* **Problem details**
Each line below should be written out exactly, with none skipped.

* **Extracted entries**
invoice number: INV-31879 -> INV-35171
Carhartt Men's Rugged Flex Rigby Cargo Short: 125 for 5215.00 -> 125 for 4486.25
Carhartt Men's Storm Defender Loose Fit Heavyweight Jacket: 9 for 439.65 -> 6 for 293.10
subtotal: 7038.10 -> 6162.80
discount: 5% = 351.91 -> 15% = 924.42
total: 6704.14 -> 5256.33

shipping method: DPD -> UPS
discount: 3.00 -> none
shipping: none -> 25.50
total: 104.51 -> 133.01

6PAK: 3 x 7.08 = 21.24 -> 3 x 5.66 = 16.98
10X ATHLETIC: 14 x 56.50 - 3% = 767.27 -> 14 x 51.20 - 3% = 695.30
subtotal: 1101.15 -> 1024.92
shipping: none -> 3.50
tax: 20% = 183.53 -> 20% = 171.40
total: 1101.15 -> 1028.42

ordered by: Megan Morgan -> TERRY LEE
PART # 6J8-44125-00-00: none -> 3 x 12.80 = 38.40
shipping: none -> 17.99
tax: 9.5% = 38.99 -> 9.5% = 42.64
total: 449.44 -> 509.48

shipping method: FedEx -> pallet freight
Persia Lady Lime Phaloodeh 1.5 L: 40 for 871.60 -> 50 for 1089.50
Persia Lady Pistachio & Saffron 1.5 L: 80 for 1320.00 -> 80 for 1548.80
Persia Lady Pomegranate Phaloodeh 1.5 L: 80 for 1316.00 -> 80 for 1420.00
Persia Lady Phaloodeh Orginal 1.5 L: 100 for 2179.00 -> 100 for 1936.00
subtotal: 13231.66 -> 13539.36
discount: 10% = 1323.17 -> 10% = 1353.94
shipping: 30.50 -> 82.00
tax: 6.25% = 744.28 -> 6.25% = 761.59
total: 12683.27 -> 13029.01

* **Exercise output**
invoice number: INV-31879 -> INV-35171
Carhartt Men's Rugged Flex Rigby Cargo Short: 125 for 5215.00 -> 125 for 4486.25
Carhartt Men's Storm Defender Loose Fit Heavyweight Jacket: 9 for 439.65 -> 6 for 293.10
subtotal: 7038.10 -> 6162.80
discount: 5% = 351.91 -> 15% = 924.42
total: 6704.14 -> 5256.33

shipping method: DPD -> UPS
discount: 3.00 -> none
shipping: none -> 25.50
total: 104.51 -> 133.01

6PAK: 3 x 7.08 = 21.24 -> 3 x 5.66 = 16.98
10X ATHLETIC: 14 x 56.50 - 3% = 767.27 -> 14 x 51.20 - 3% = 695.30
subtotal: 1101.15 -> 1024.92
shipping: none -> 3.50
tax: 20% = 183.53 -> 20% = 171.40
total: 1101.15 -> 1028.42

ordered by: Megan Morgan -> TERRY LEE
PART # 6J8-44125-00-00: none -> 3 x 12.80 = 38.40
shipping: none -> 17.99
tax: 9.5% = 38.99 -> 9.5% = 42.64
total: 449.44 -> 509.48

shipping method: FedEx -> pallet freight
Persia Lady Lime Phaloodeh 1.5 L: 40 for 871.60 -> 50 for 1089.50
Persia Lady Pistachio & Saffron 1.5 L: 80 for 1320.00 -> 80 for 1548.80
Persia Lady Pomegranate Phaloodeh 1.5 L: 80 for 1316.00 -> 80 for 1420.00
Persia Lady Phaloodeh Orginal 1.5 L: 100 for 2179.00 -> 100 for 1936.00
subtotal: 13231.66 -> 13539.36
discount: 10% = 1323.17 -> 10% = 1353.94
shipping: 30.50 -> 82.00
tax: 6.25% = 744.28 -> 6.25% = 761.59
total: 12683.27 -> 13029.01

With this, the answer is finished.